Top of Exercise data

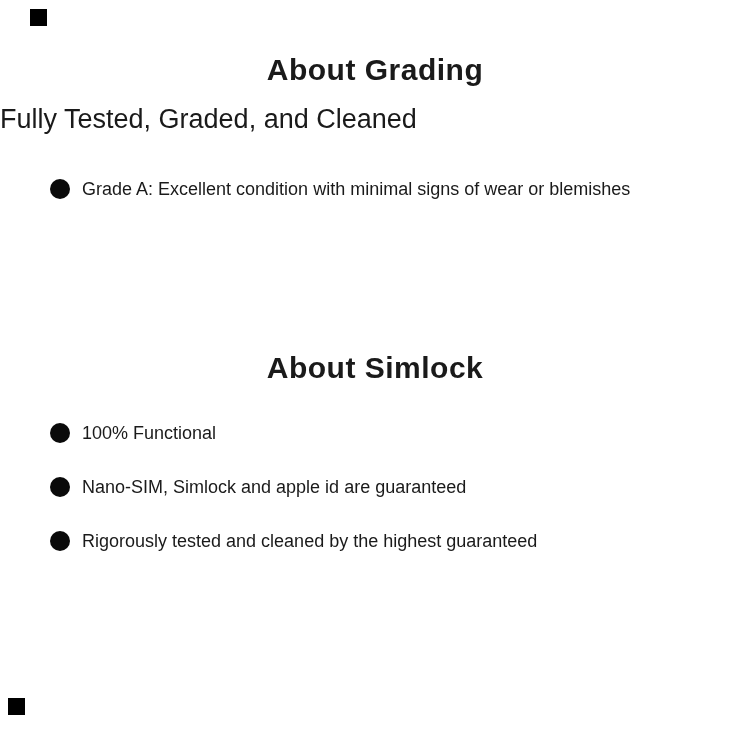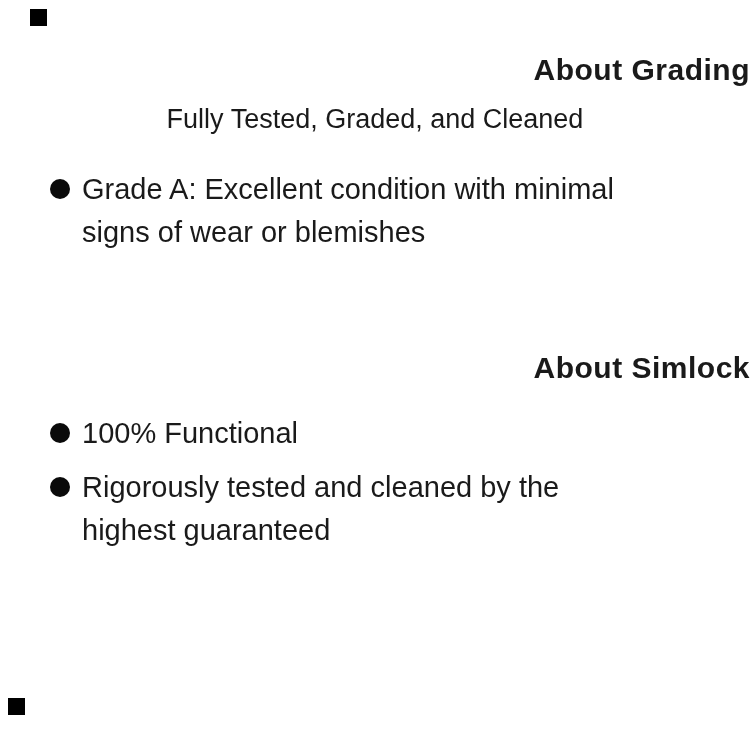--- a/index.html
+++ b/index.html
@@ -29,7 +29,7 @@
     position: absolute;
     left: 0;
     width: 100%;
-    text-align: right;
+    text-align: center;
     font-weight: bold;
     font-size: 30px;
     line-height: 36px;

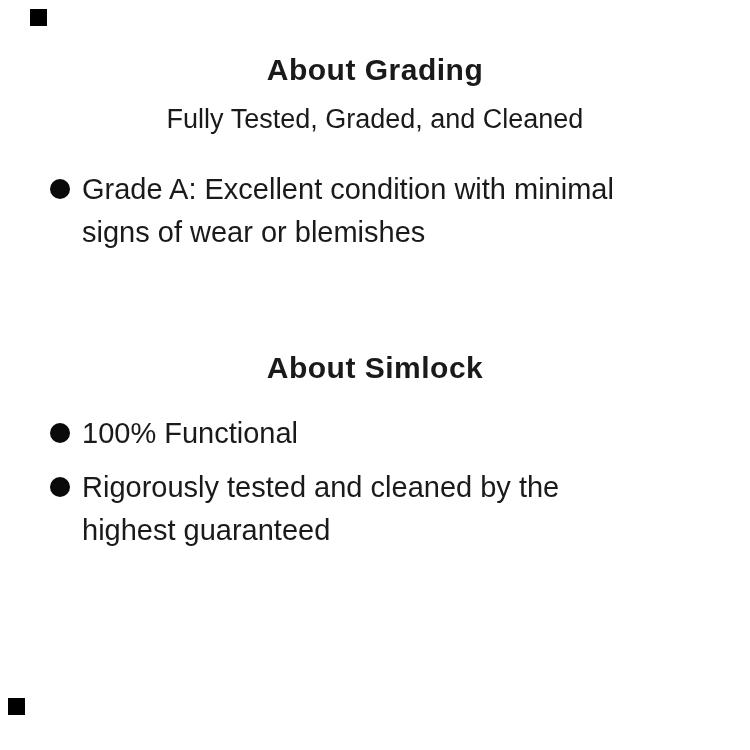--- a/index.html
+++ b/index.html
@@ -43,7 +43,6 @@
     left: 0;
     top: 102px;
     width: 100%;
-    text-align: center;
     font-size: 27px;
     line-height: 34px;
   }

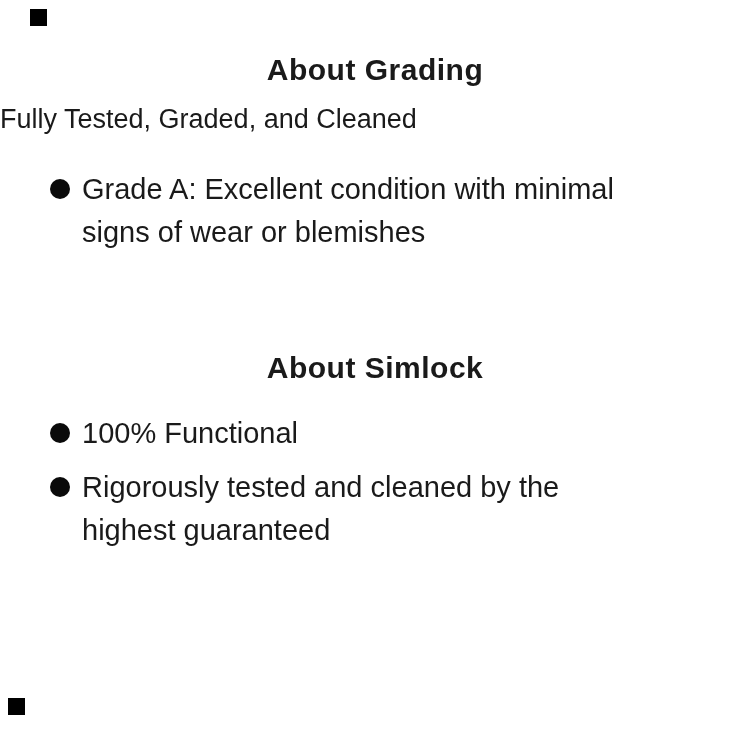--- a/index.html
+++ b/index.html
@@ -61,7 +61,7 @@
   ul.bullet-list li {
     position: relative;
     padding-left: 32px;
-    font-size: 29px;
+    font-size: 18px;
     line-height: 43px;
   }
   .list-grading li { margin-bottom: 2px; }

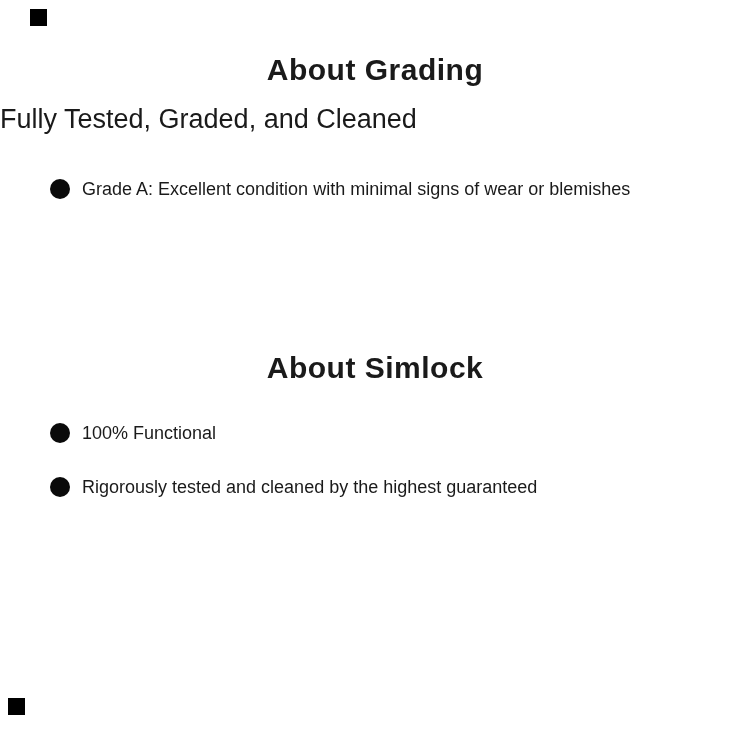--- a/index.html
+++ b/index.html
@@ -105,6 +105,10 @@
     </li>
     <li>
       <span class="dot"></span>
+      <span>Nano-SIM, Simlock and apple id are guaranteed</span>
+    </li>
+    <li>
+      <span class="dot"></span>
       <span>Rigorously tested and cleaned by the highest guaranteed</span>
     </li>
   </ul>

Bottom of Exercise data

=== Task requirements ===
Taking the listing above as a whole, state how many of its lines hold the string "text". No other output is permitted.

=== Answer to the problem ===
3